== Exercise requirements ==
Look through the entries below and count the lines that contain "OUTPUT". Reply with that number only.

● ● ● ●

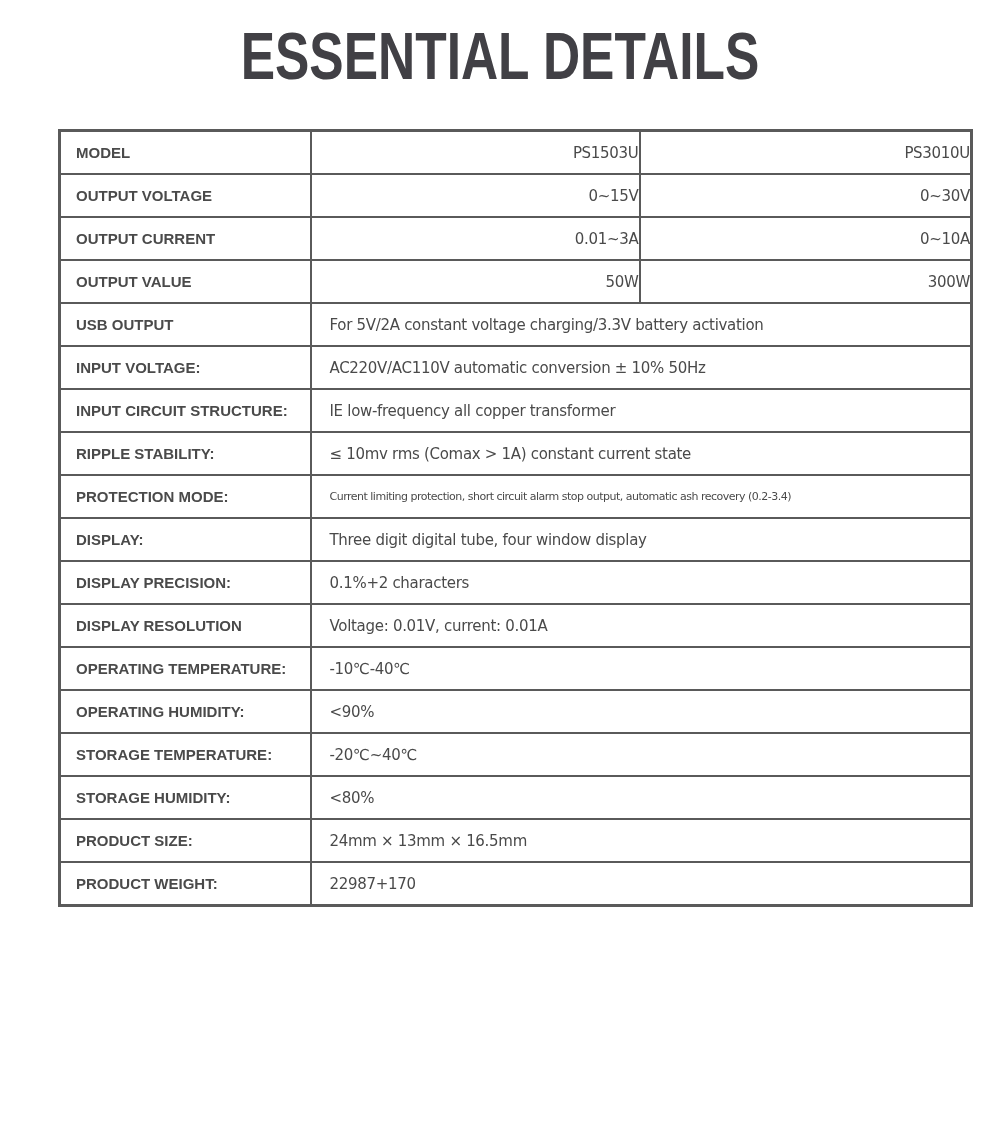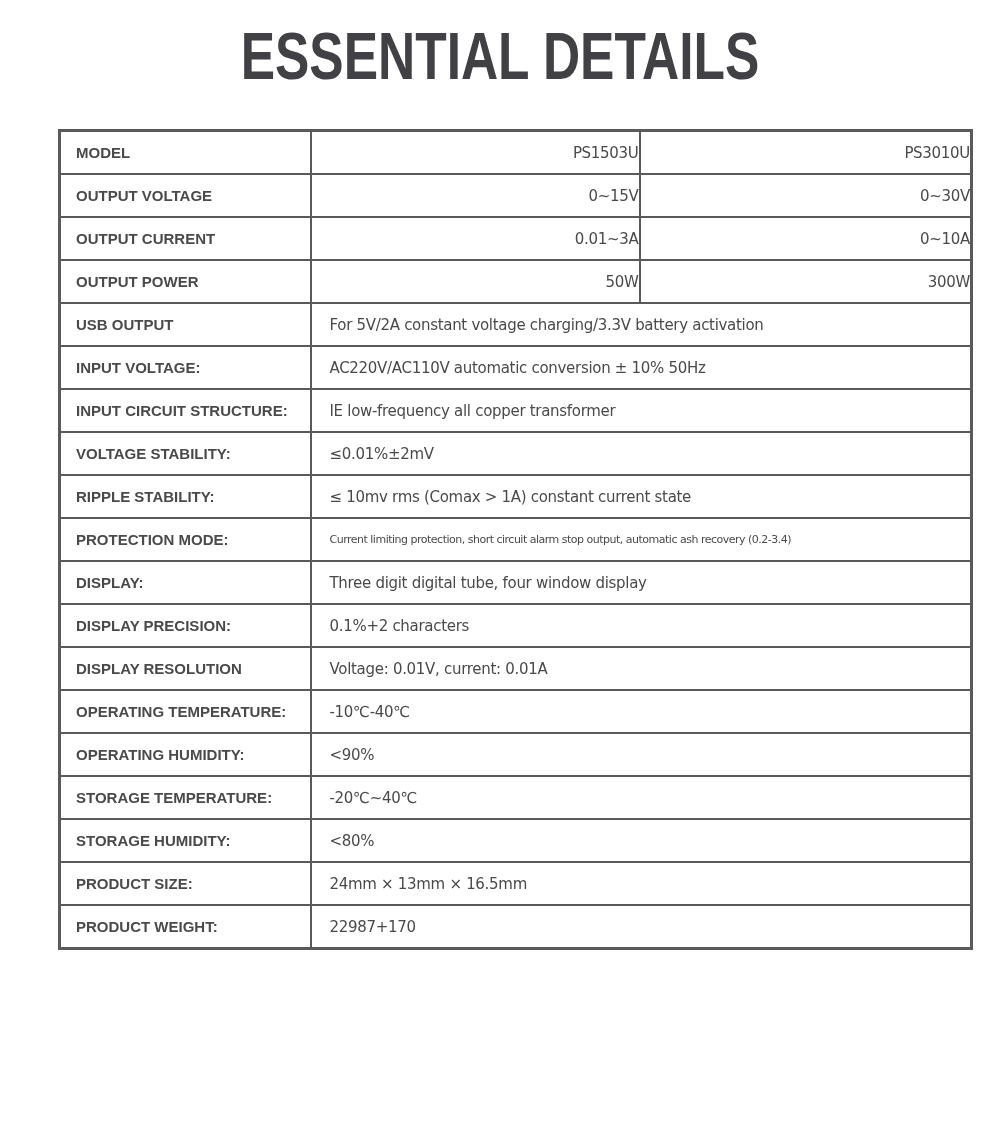--- a/index.html
+++ b/index.html
@@ -61,7 +61,7 @@
       <td class="val center">0~10A</td>
     </tr>
     <tr>
-      <td class="label">OUTPUT POWER</td>
+      <td class="label">OUTPUT VALUE</td>
       <td class="val center">50W</td>
       <td class="val center">300W</td>
     </tr>

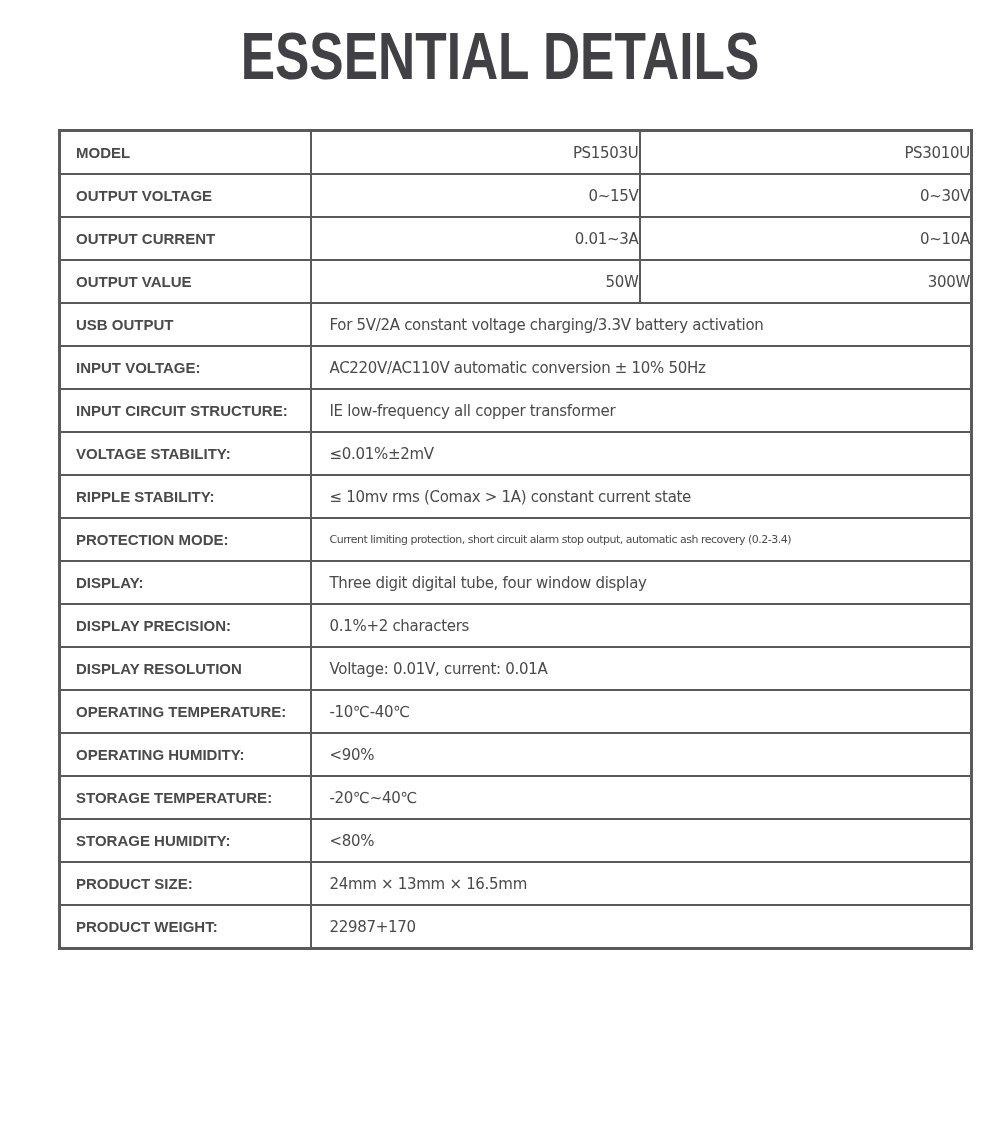--- a/index.html
+++ b/index.html
@@ -78,10 +78,6 @@
       <td class="val wide" colspan="2">IE low-frequency all copper transformer</td>
     </tr>
     <tr>
-      <td class="label">VOLTAGE STABILITY:</td>
-      <td class="val wide" colspan="2">≤0.01%±2mV</td>
-    </tr>
-    <tr>
       <td class="label">RIPPLE STABILITY:</td>
       <td class="val wide" colspan="2">≤ 10mv rms (Comax &gt; 1A) constant current state</td>
     </tr>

● ● ● ●

== Result of the exercise ==
2